It’s perhaps not the news walkers in the Highlands would want to hear: a rare species of midge previously unknown in Britain has been discovered.
But the good news is, it doesn’t bite.
The find is one of several on the ‘lost world’ Dundreggan conservation estate near Loch Ness, run by Trees for Life.
The discovery of the non-biting midge, Chironomus vallenduuki, by entomologist Peter Chandler last August brings the total of UK biodiversity firsts found at the estate in Glenmoriston in Inverness-shire to 11.
Other key findings during the charity’s 2016 survey season included two rare gnats whose larvae feed on fungi. One of these, Sciophila varia, is only known from four other UK sites. The other, Mycomya nigricornis, is only known in the UK from a handful of Scottish sites and had not been seen since 1990.
Alan Watson Featherstone, Trees for Life’s founder, said: “Dundreggan is a special part of the Caledonian Forest that keeps on revealing beautiful, interesting and rare species.

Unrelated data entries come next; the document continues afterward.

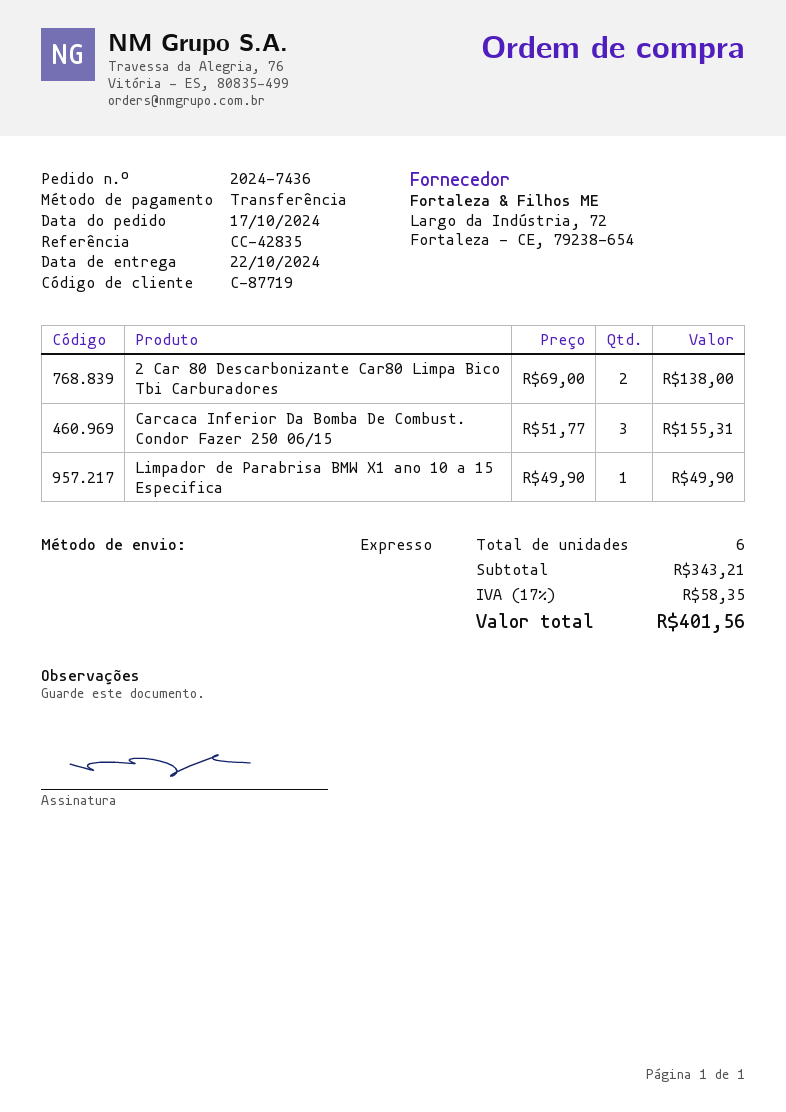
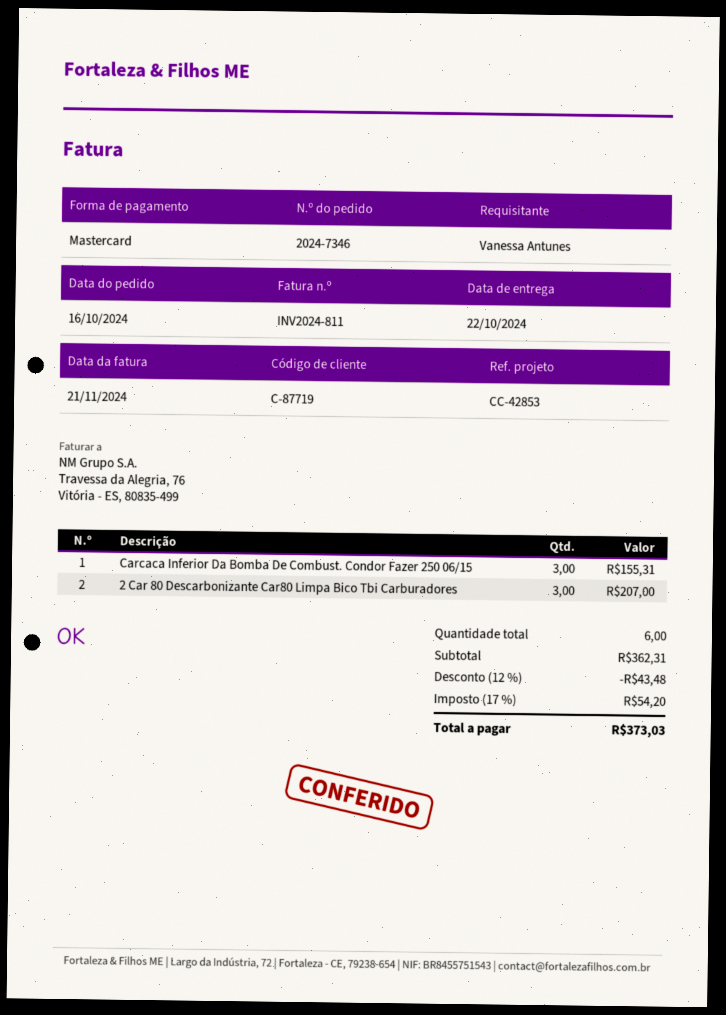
order number: 2024-7436 -> 2024-7346
order date: 2024-10-17 -> 2024-10-16
reference: CC-42835 -> CC-42853
payment method: bank transfer -> Mastercard
2 Car 80 Descarbonizante Car80 Limpa Bico Tbi Carburadores: 2 for 138.00 -> 3 for 207.00
Limpador de Parabrisa BMW X1 ano 10 a 15 Especifica: 1 for 49.90 -> none
subtotal: 343.21 -> 362.31
discount: none -> 12% = 43.48
tax: 17% = 58.35 -> 17% = 54.20
total: 401.56 -> 373.03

“The surprisingly rich wealth of life in this corner of the Highlands highlights the importance of concerted conservation action to protect and restore Scotland’s wild places.”
Members of the public can volunteer to help plant half a million trees at Dundreggan as part of Trees for Life’s restoration of the Caledonian Forest. The charity’s rewilding activity also includes working for the return of rare woodland wildlife and plants, and carrying out scientific research and education programmes.
Mr Featherstone said: “Our latest discoveries add to an already remarkable range of rare and endangered species found at Dundreggan – some of which were previously unknown in the UK or Scotland, or which were feared to be extinct.”
The charity found two parasitic wasps for which there are very few Scottish records and, for the first time in Scotland north of the River Tay, a pseudoscorpion called the knotty shining claw.
A micro-moth, the small barred longhorn Adela croesella – only documented at three other locations in Scotland, and never before this far north – was found by volunteer Richard Davidson.
Mr Davidson had been taking part in one of Trees for Life’s volunteer conservation weeks at Dundreggan when he found the moth.
Those of an itchy disposition may want to avoid the area, where new species for the UK discovered on the bug-haven estate in recent years include three sawflies, an aphid two aphid parasitoids, three fungus gnats, and a mite.
Dundreggan has also revealed the second-ever British record of a waxfly species, a golden horsefly only seen once before in Scotland since 1923 and the juniper shieldbug, thought to be the first Highlands record.
In total, more than 3,300 species have now been recorded at the forest restoration site. At least 68 of these are priority species for conservation.
Anyone interested in volunteering at the site can find details on the charity’s website.